## [Your task]
Which lines of the records contain the word "data"? Show each of them.

[Start of section]

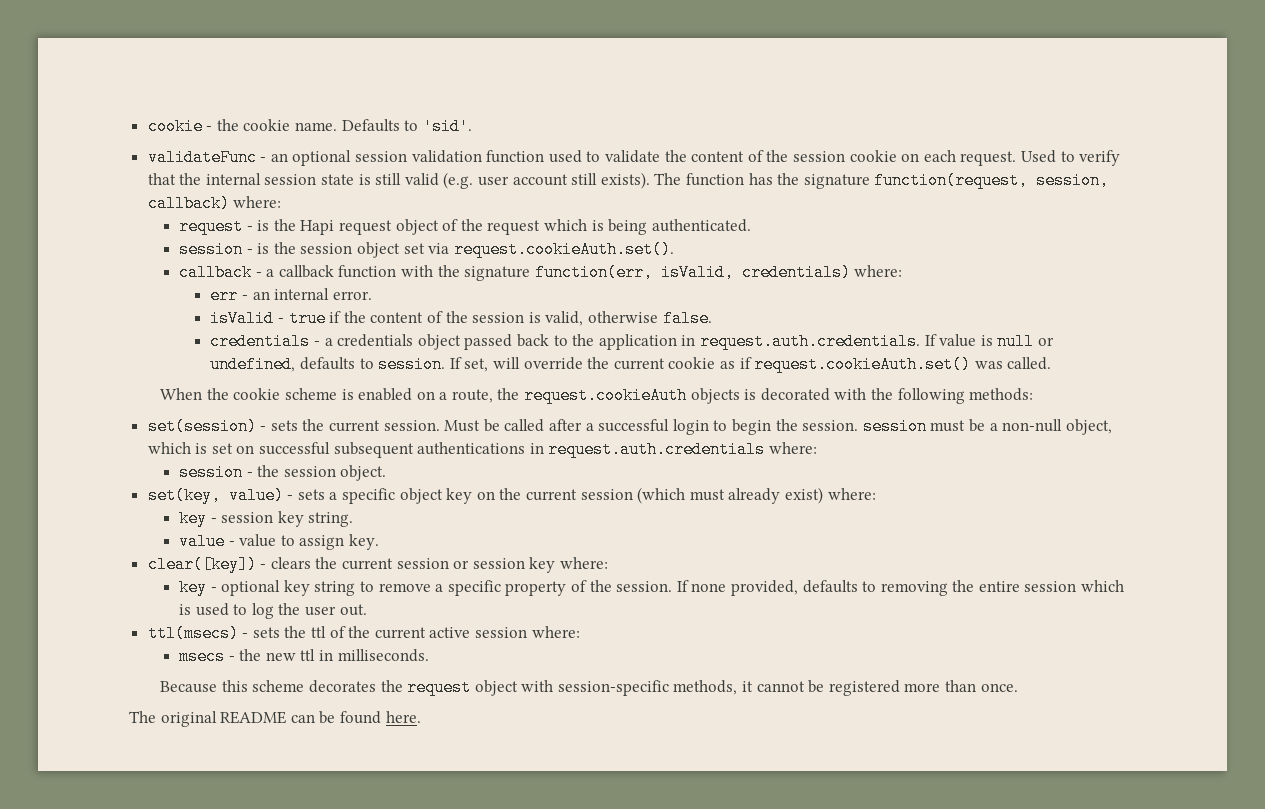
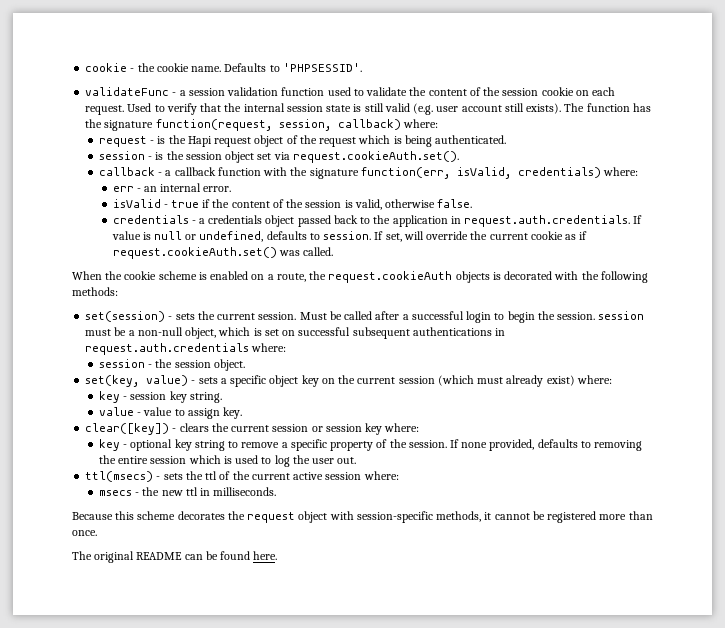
[422,118,472,135] 'sid'. -> [282,63,362,72] 'PHPSESSID'.
[270,150,352,166] an optional -> [179,90,186,96] a

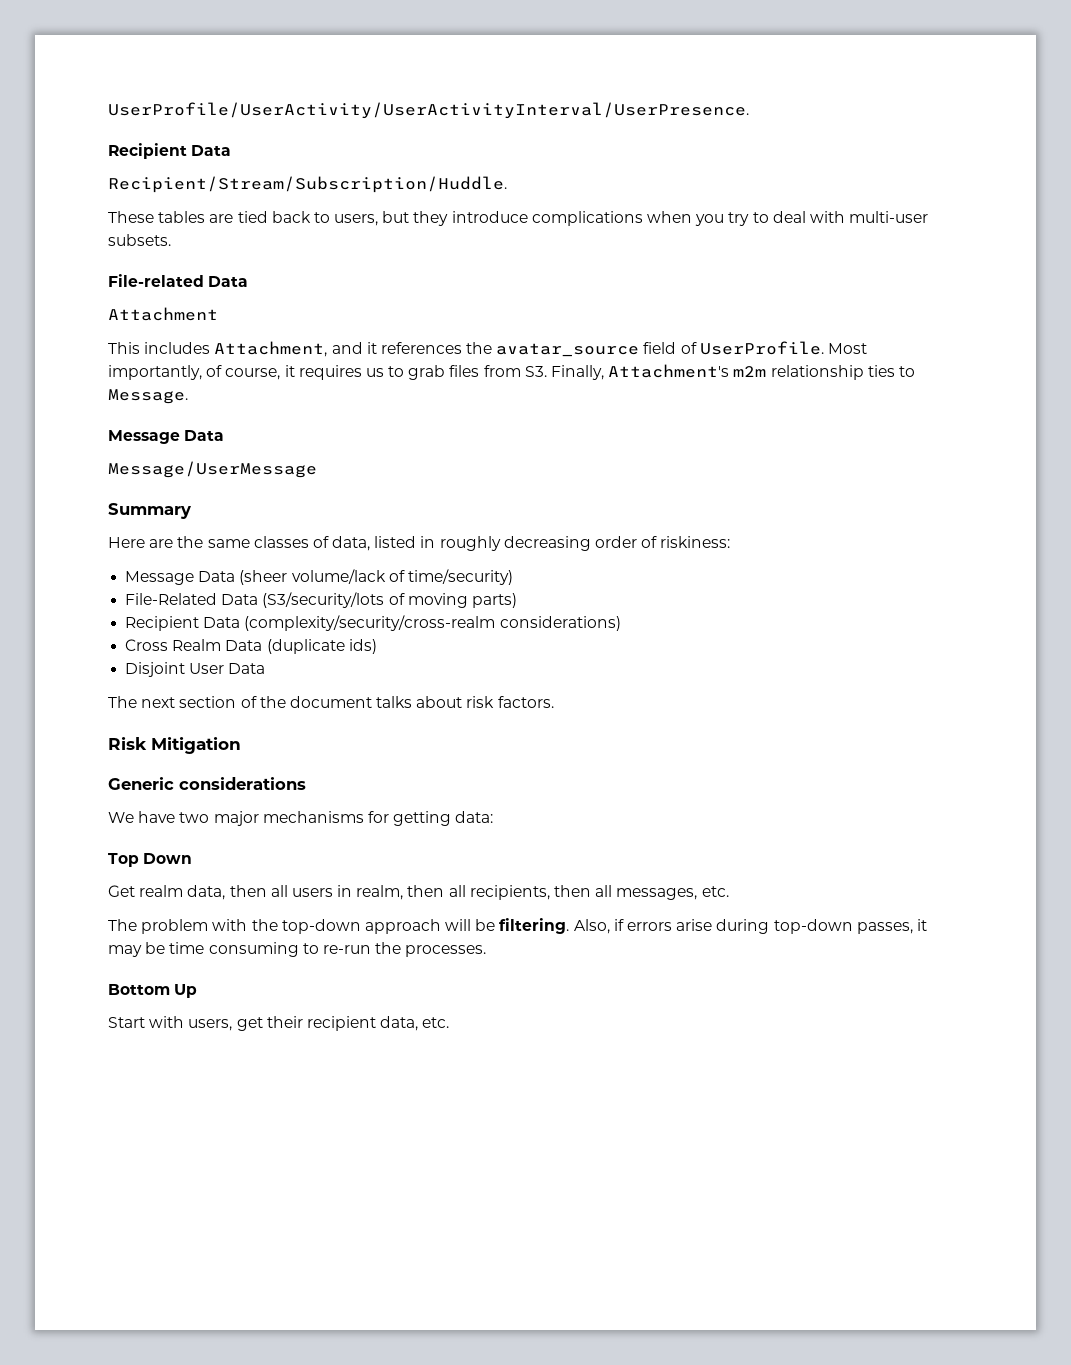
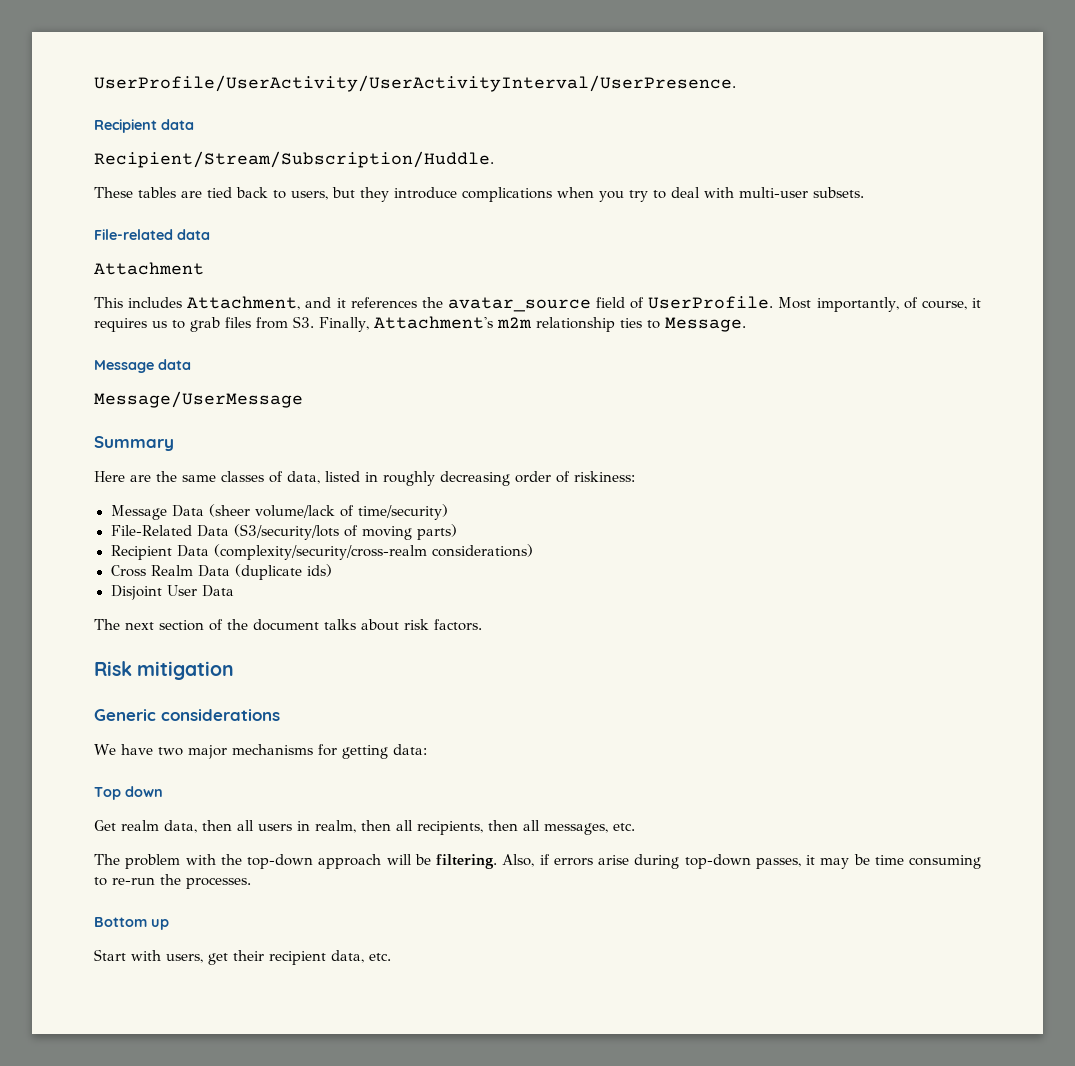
[191,145,232,156] Data -> [161,119,194,130] data
[208,276,249,287] Data -> [177,229,210,240] data
[184,430,225,441] Data -> [158,359,191,370] data
[151,737,241,754] Mitigation -> [137,661,235,680] mitigation
[143,853,193,864] Down -> [125,786,163,797] down
[174,984,198,998] Up -> [151,919,169,930] up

[End of section]

## [Task result]
[191,145,232,156] Data -> [161,119,194,130] data
[208,276,249,287] Data -> [177,229,210,240] data
[184,430,225,441] Data -> [158,359,191,370] data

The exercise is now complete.